68) Assim, e pese embora não esteja junta aos autos certidão com indicação do trânsito em julgado da decisão proferida pelo Tribunal Administrativo e Fiscal de Viseu, dúvidas não restam de que a condenação, sob pena de violação do disposto no art.º 289.°, n.° 2 do CPC, teria que ser num determinado quantum acrescido de juros de mora contados desde a citação realizada no Proc. n.° 1621/07.6BEVIS que correu termos no Tribunal Administrativo e Fiscal de Viseu.
69) A prova da citação – sendo certo que a Recorrida nunca se pronunciou acerca deste aspecto nos presentes autos e, portanto, anuiu na indicação dada pelo Recorrente na sua petição inicial –, a ter que se realizar, ficará a cargo do Recorrente.
70) Nestes termos, deverá a Recorrida ser condenada no pagamento do quantum indemnizatório que se vier a apurar, acrescido dos juros de mora contados desde a data da citação no processo Proc. n.° 1621/07.6BEVIS que correu termos no Tribunal Administrativo e Fiscal de Viseu, a qual ocorreu em 30.11.2007.
71) O douto Acórdão violou, deste modo, o disposto no art.º 289.°, n.° 2 do CPC.

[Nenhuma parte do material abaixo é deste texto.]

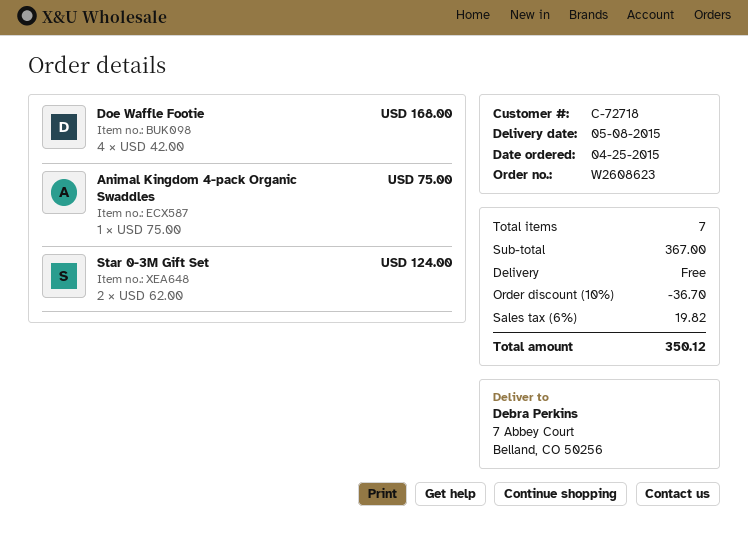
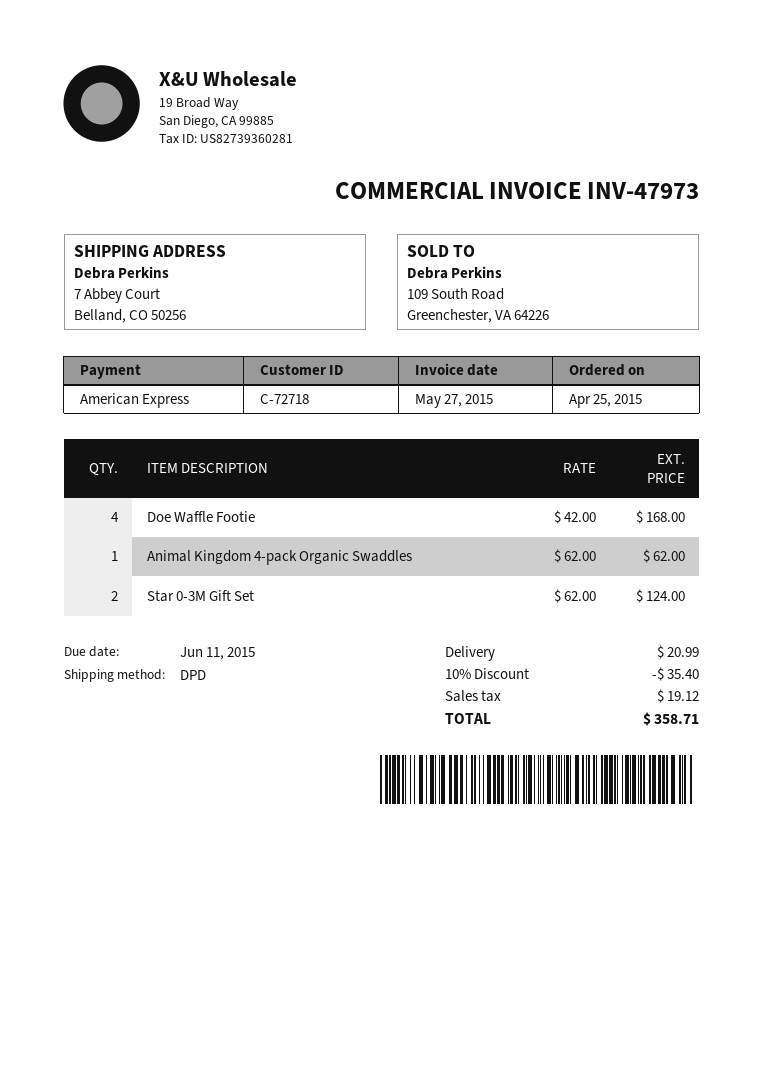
Animal Kingdom 4-pack Organic Swaddles: 1 x 75.00 = 75.00 -> 1 x 62.00 = 62.00
discount: 10% = 36.70 -> 10% = 35.40
shipping: 0.00 -> 20.99
tax: 19.82 -> 19.12
total: 350.12 -> 358.71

Termos em que o presente recurso deve merecer total provimento, revogando-se o douto Acórdão proferido pelo Tribunal da Relação do Porto e substituindo-se o mesmo por decisão que contemple a totalidade das questões abordadas presente recurso.»

A ré também contra-alegou, defendendo o não provimento.

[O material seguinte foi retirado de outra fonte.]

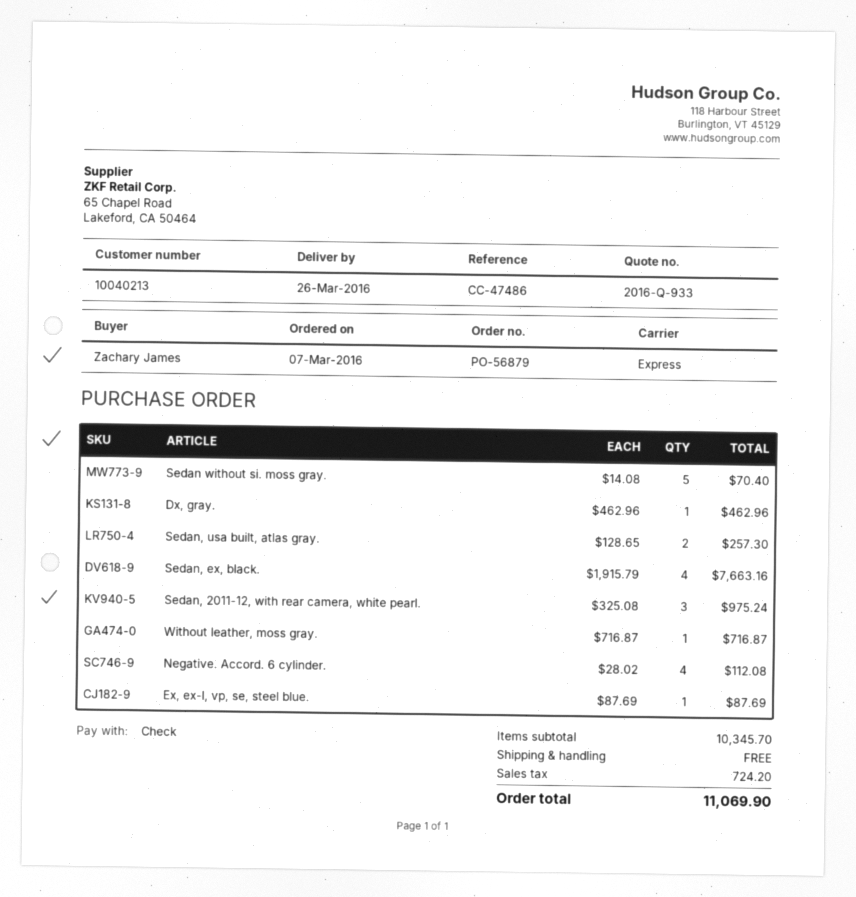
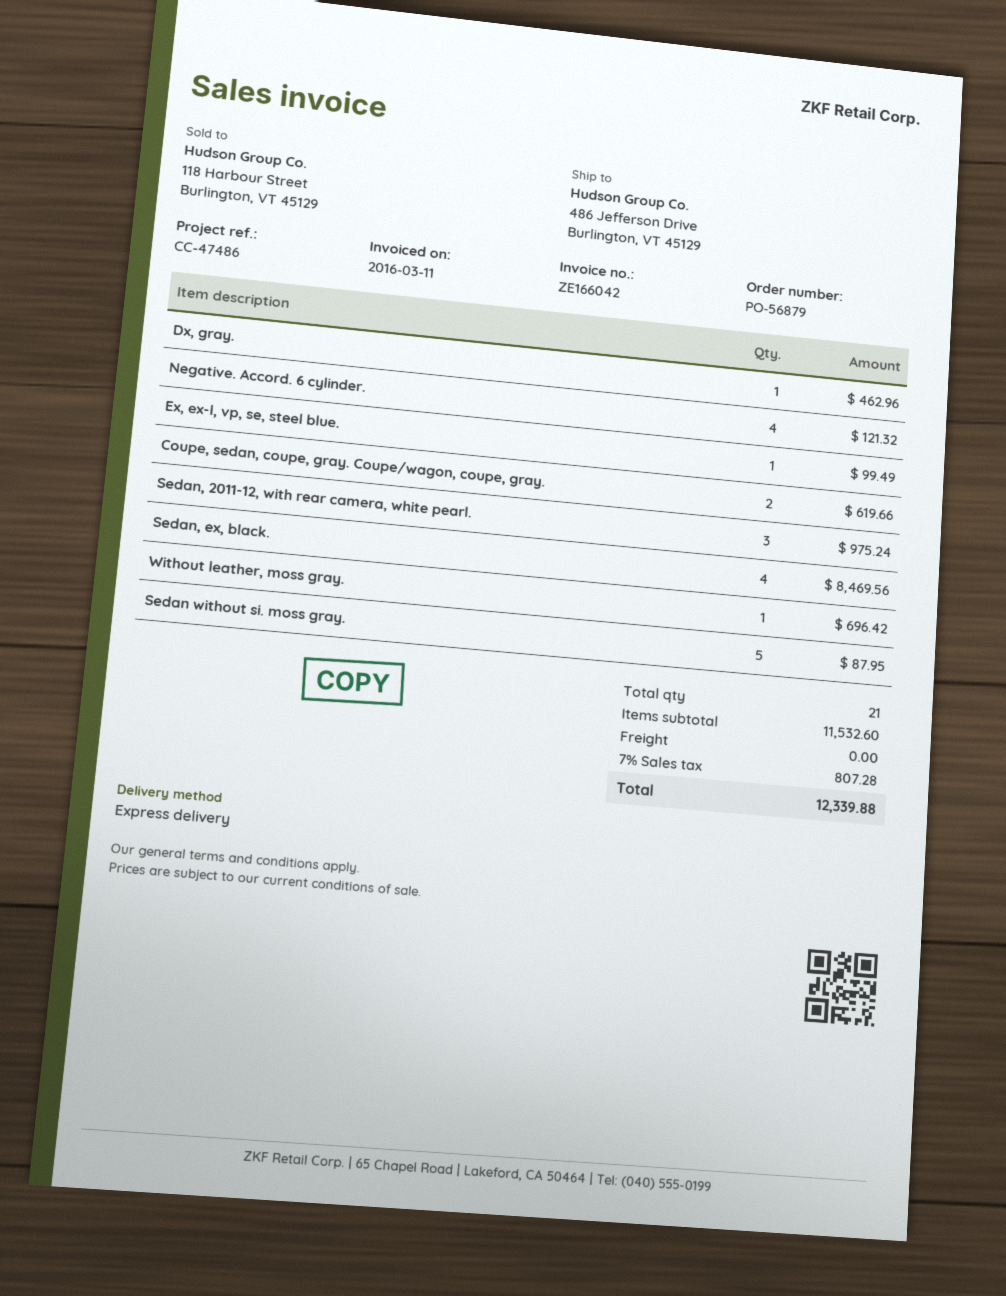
Sedan without si. moss gray.: 5 for 70.40 -> 5 for 87.95
Sedan, usa built, atlas gray.: 2 for 257.30 -> none
Sedan, ex, black.: 4 for 7663.16 -> 4 for 8469.56
Without leather, moss gray.: 1 for 716.87 -> 1 for 696.42
Negative. Accord. 6 cylinder.: 4 for 112.08 -> 4 for 121.32
Ex, ex-l, vp, se, steel blue.: 1 for 87.69 -> 1 for 99.49
Coupe, sedan, coupe, gray. Coupe/wagon, coupe, gray.: none -> 2 for 619.66
subtotal: 10345.70 -> 11532.60
tax: 724.20 -> 807.28
total: 11069.90 -> 12339.88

3. Vem provado o seguinte (transcreve-se do acórdão recorrido):

«3.2.1. A ré é concessionária do Casino de Espinho (alínea A da matéria de facto assente).
3.2.2. O Autor padece de problemas psíquicos bem como de alterações comportamentais que apresentam um historial com mais de nove anos (resposta ao artigo 1º da base instrutória).
3.2.3. Apresentando perturbações de controlo de impulso e comportamentos compulsivos, entre os quais se destaca o jogo patológico (resposta ao artigo 2º da base instrutória).
3.2.4. O Autor era frequentador assíduo do Casino do qual a Ré é concessionária e que se situa na cidade de Espinho (resposta ao artigo 3º da base instrutória).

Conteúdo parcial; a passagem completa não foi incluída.